(Change listing data)
************

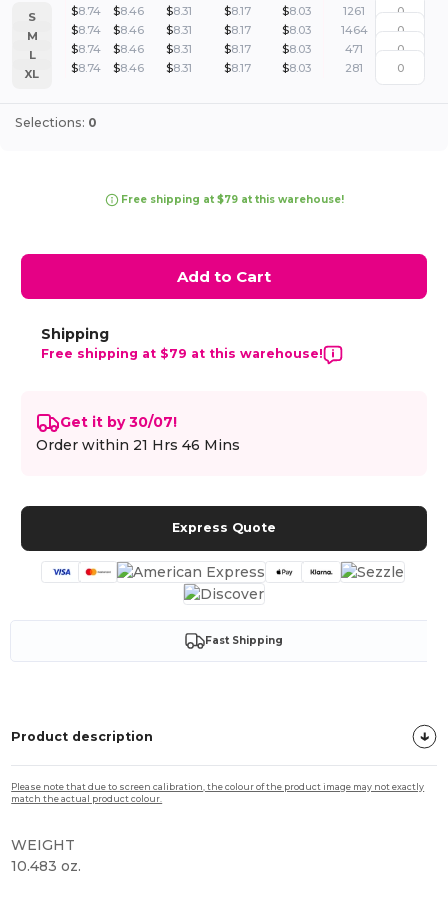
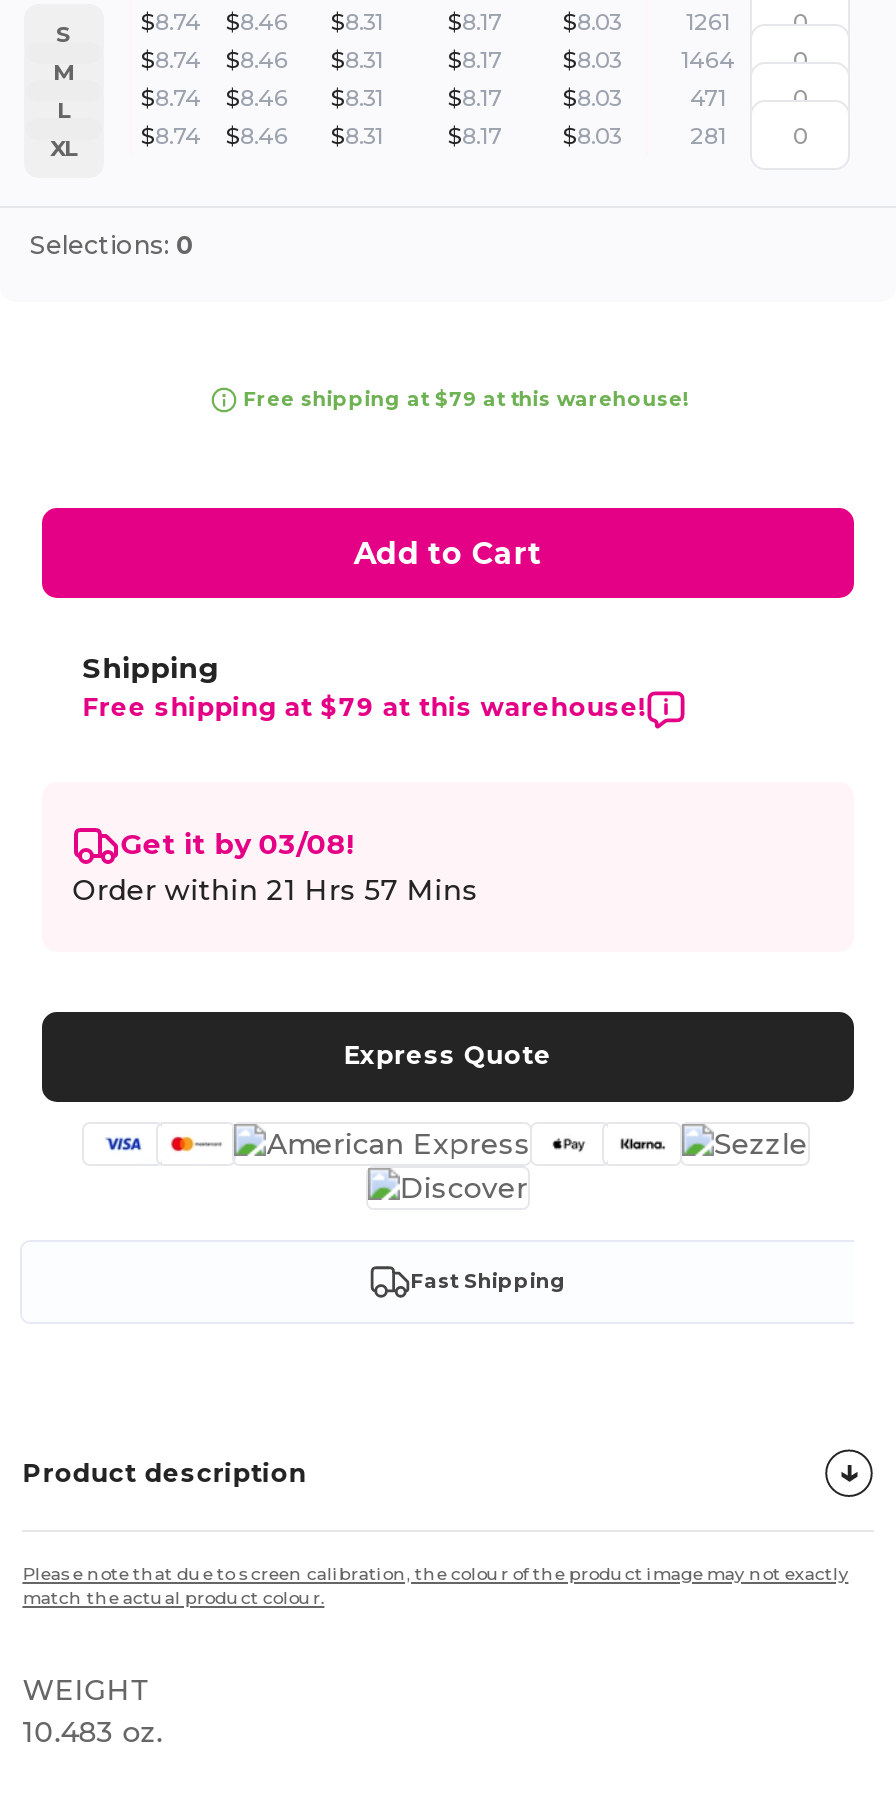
- Get it by 30/07!
+ Get it by 03/08!

- Order within 21 Hrs 46 Mins
+ Order within 21 Hrs 57 Mins
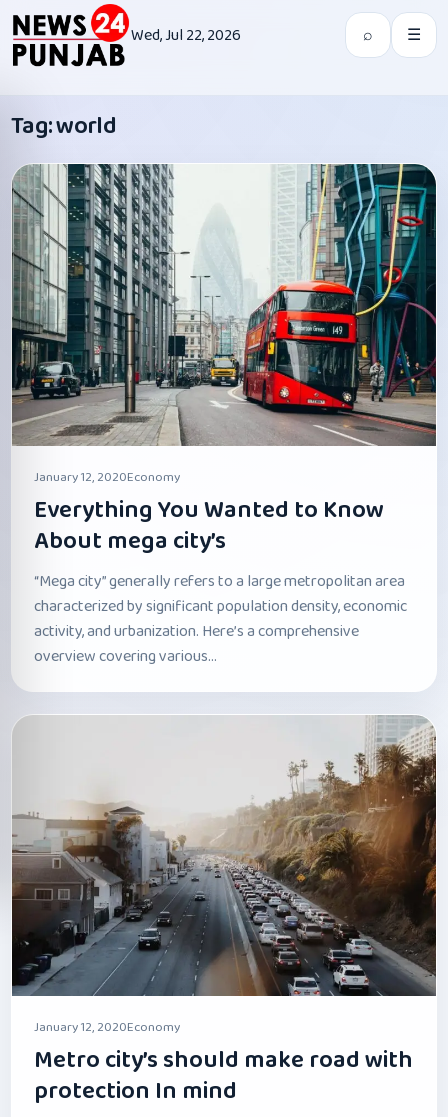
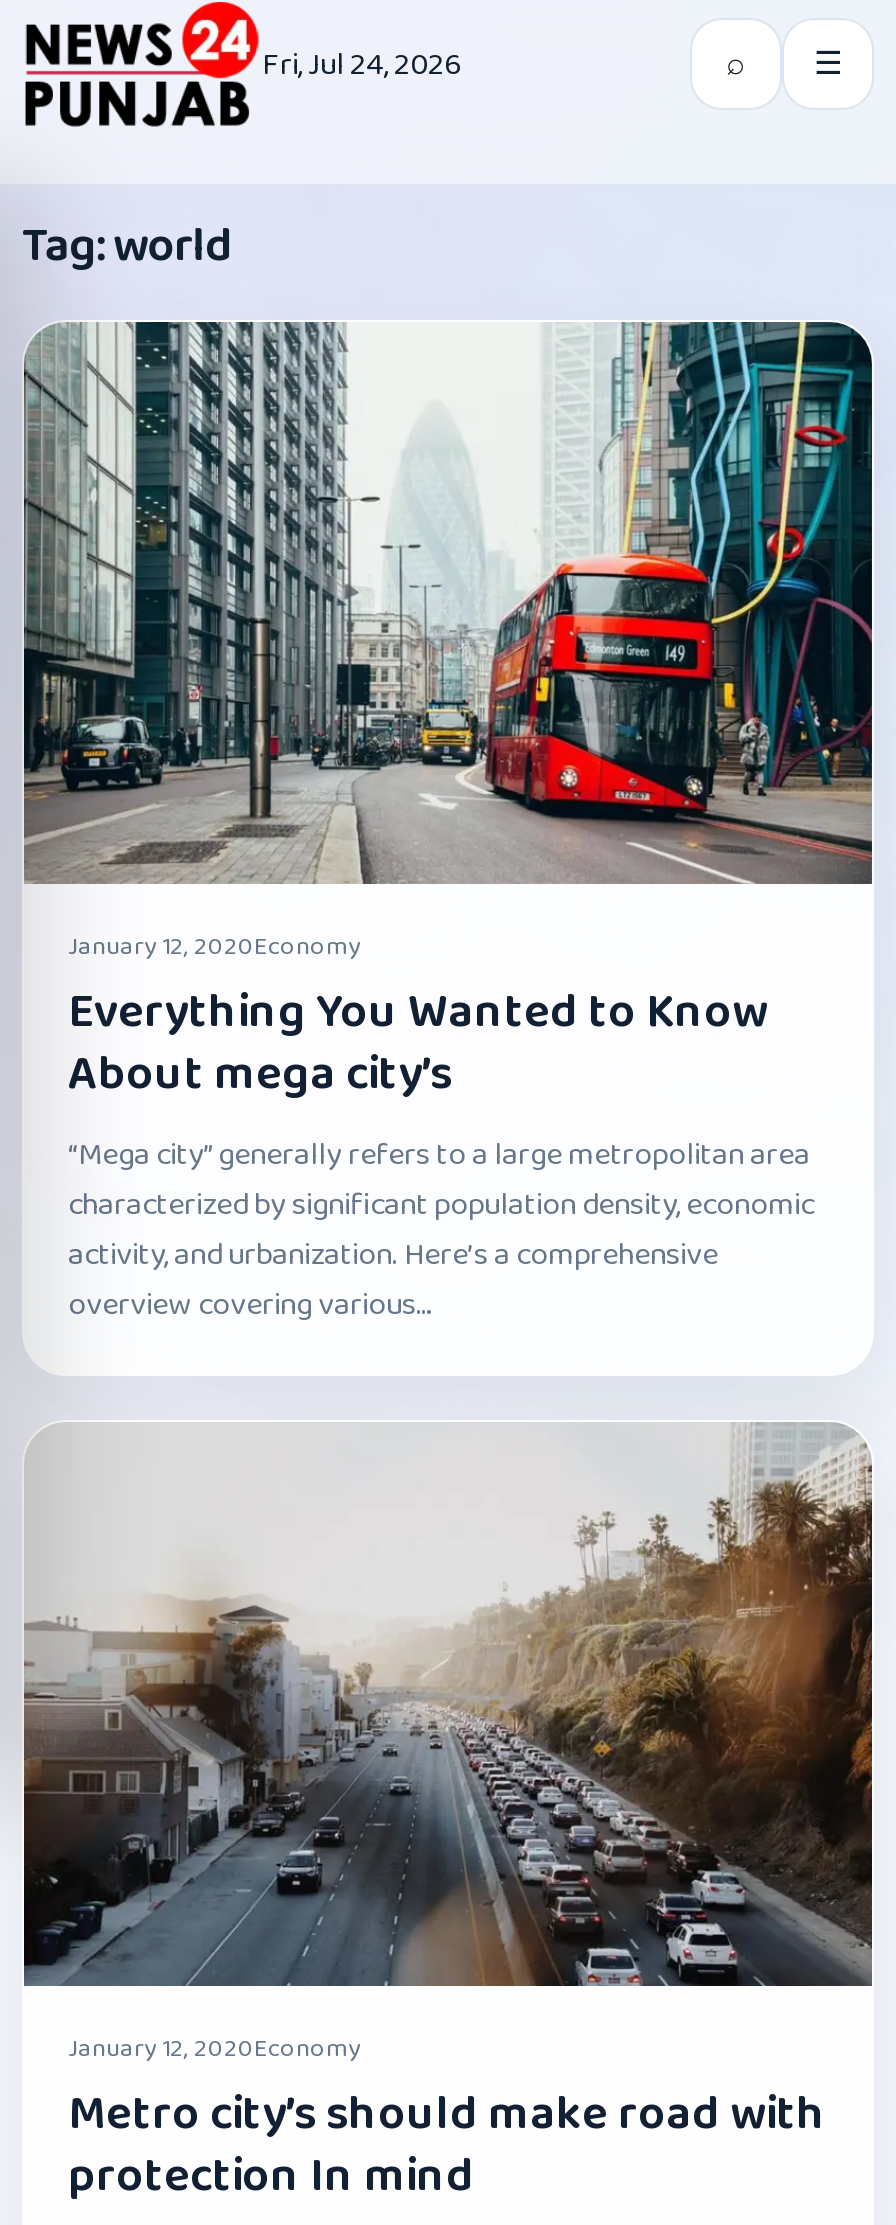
- Wed, Jul 22, 2026
+ Fri, Jul 24, 2026
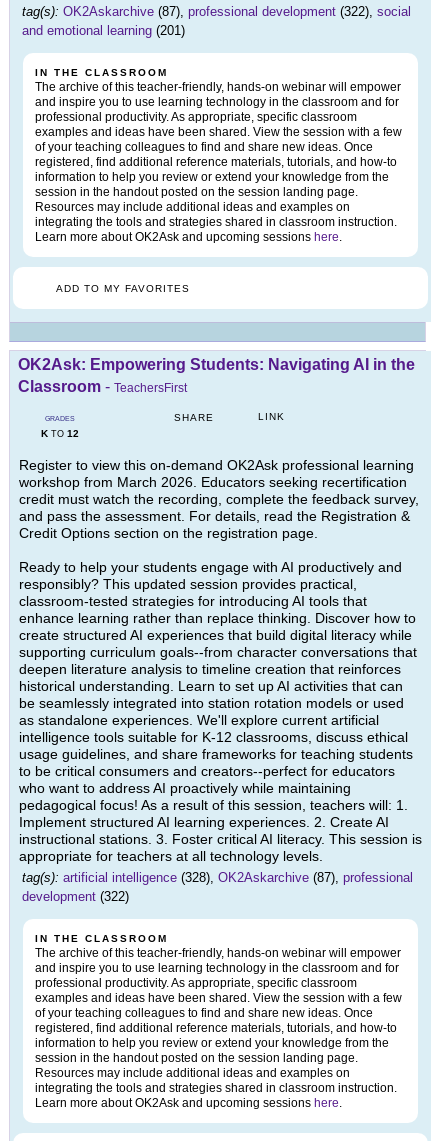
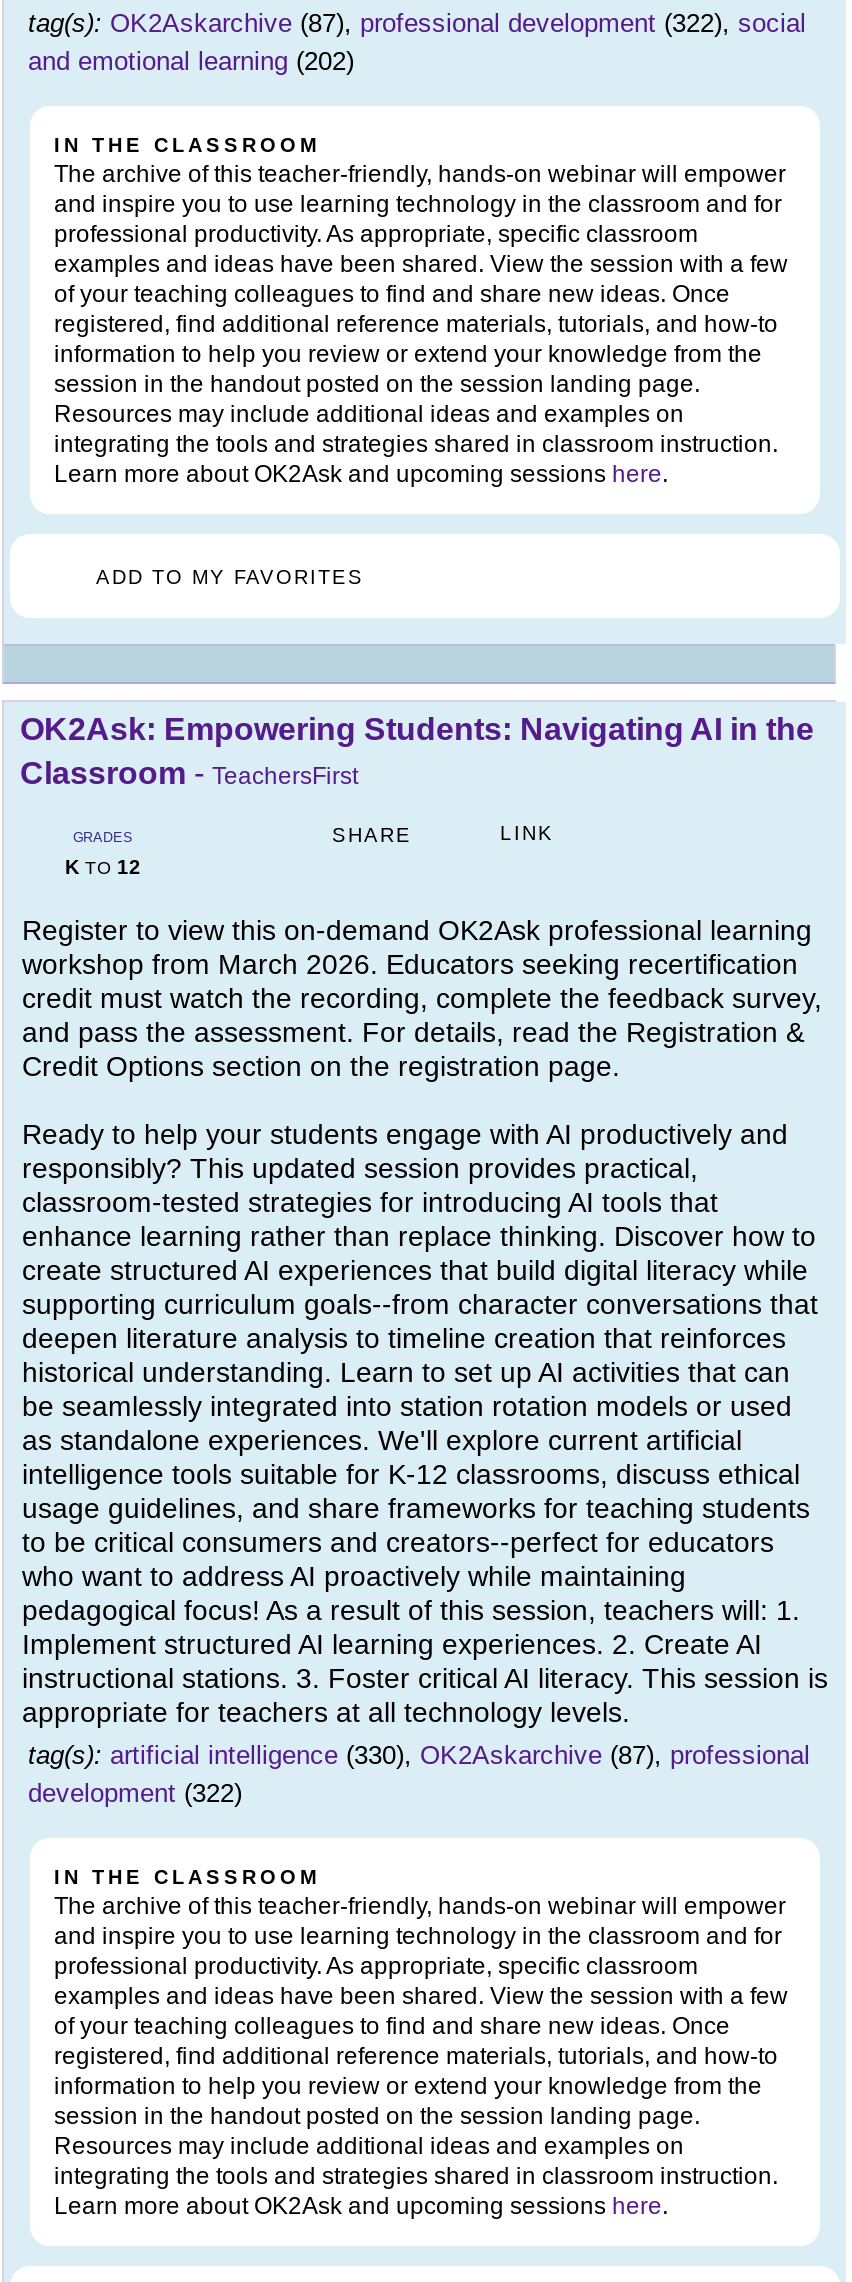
- and emotional learning (201)
+ and emotional learning (202)

- tag(s): artificial intelligence (328), OK2Askarchive (87), professional
+ tag(s): artificial intelligence (330), OK2Askarchive (87), professional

************

Work to be completed: Verbatim copy with pictures excluded: write out the records above in full.

Solution to this task:
- Get it by 30/07!
+ Get it by 03/08!

- Order within 21 Hrs 46 Mins
+ Order within 21 Hrs 57 Mins
- Wed, Jul 22, 2026
+ Fri, Jul 24, 2026
- and emotional learning (201)
+ and emotional learning (202)

- tag(s): artificial intelligence (328), OK2Askarchive (87), professional
+ tag(s): artificial intelligence (330), OK2Askarchive (87), professional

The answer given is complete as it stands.